Pursuant to the international double tax agreement: “Nationals of a Contracting State shall not be subjected in the other Contracting State to any taxation or any requirement connected therewith, which is other or more burdensome than the taxation and connected requirements to which nationals of that other State in the same circumstances, in particular with respect to residence, are or may be subjected.” The UK and Australia are “Contracting States” for the purposes of this agreement, which was given force and effect as part of Australia’s domestic law by the International Tax Agreements Act 1953 (Cth).
The Court stated the expression “in particular in respect to residence” from the international double tax agreement made clear that the residence of the taxpayer is one of the factors relevant in determining whether taxpayers are placed in similar circumstances.
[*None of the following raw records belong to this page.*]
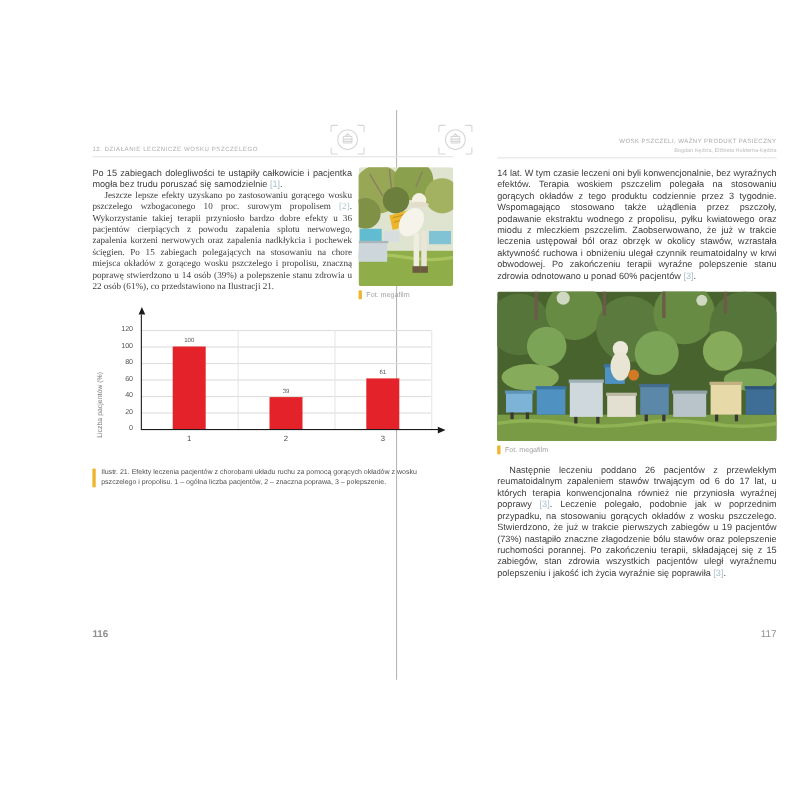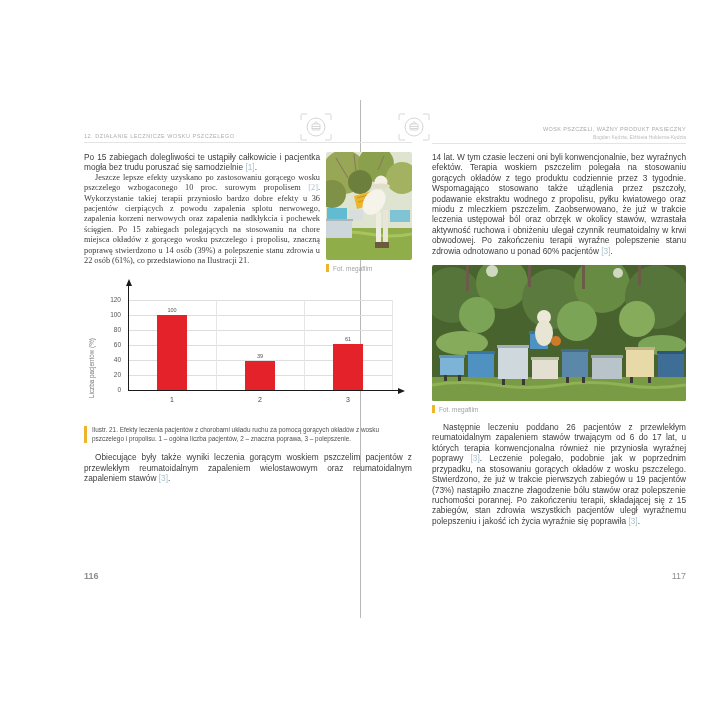--- a/index.html
+++ b/index.html
@@ -9,7 +9,7 @@
   .stamp{position:absolute;width:34px;height:30px;}
   .page{position:absolute;}
   .page-left{left:40px;top:133px;width:328px;height:470px;margin-left:44px;}
-  .page-right{left:432px;top:126px;width:254px;height:480px;}
+  .page-right{left:452px;top:126px;width:254px;height:480px;}
   .runhead{font-size:5.5px;color:#aeaeae;letter-spacing:.5px;text-transform:uppercase;}
   .rh-title{font-size:5.5px;color:#a9a9a9;letter-spacing:.4px;text-align:right;text-transform:uppercase;}
   .rh-authors{font-size:5px;color:#bebebe;text-align:right;margin-top:2px;}

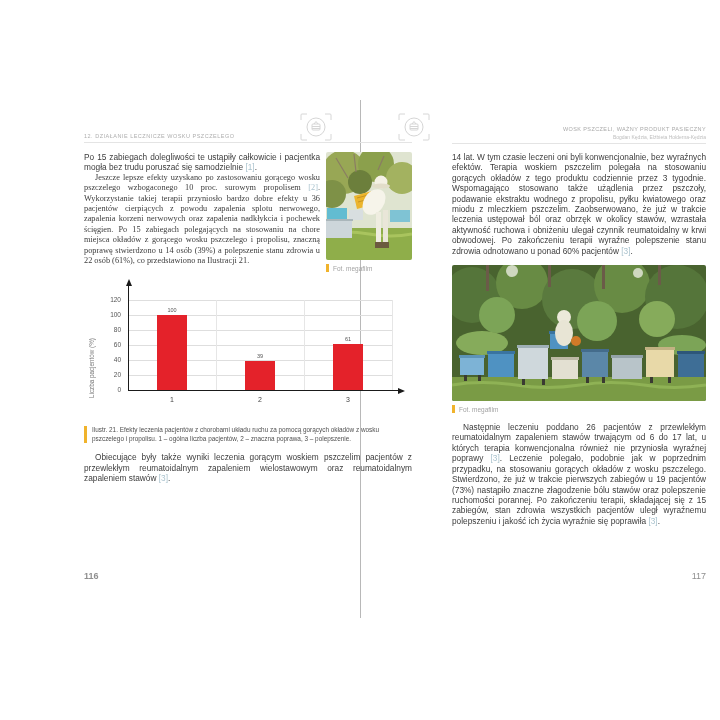--- a/index.html
+++ b/index.html
@@ -169,7 +169,6 @@
     </div>
 
     <div class="textcol bottom-text indent-all">
-        <p class="para"><span>Obiecujące były także wyniki leczenia gorącym woskiem pszczelim pacjentów z przewlekłym reumatoidalnym zapaleniem wielostawowym oraz reumatoidalnym zapaleniem stawów </span><span class="ref">[3]</span><span>.</span></p>
       </div>
 
     <div class="pageno pageno-left">116</div>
The Court considered that the Applicant was a “resident”, given she resided in a home in Sydney which was the “centre of her life for work and social purposes” throughout her residency in Australia.
The Court affirmed that, when reading the international double tax agreement in context, the purpose as a whole is the prevention of discrimination based solely on nationality. Accordingly, the Backpacker Tax was a “disguised form of discrimination based on nationality” prohibited by the international double tax agreement. The Court held that the Applicant’s appeal of the Commissioner of Taxation’s assessment of her taxable income and tax payable thereon must be allowed, and the mater remitted to the Commissioner for the making of a consequential amended assessment.
The Commissioner of Taxation has recently lodged an appeal, which will likely be heard in 2020.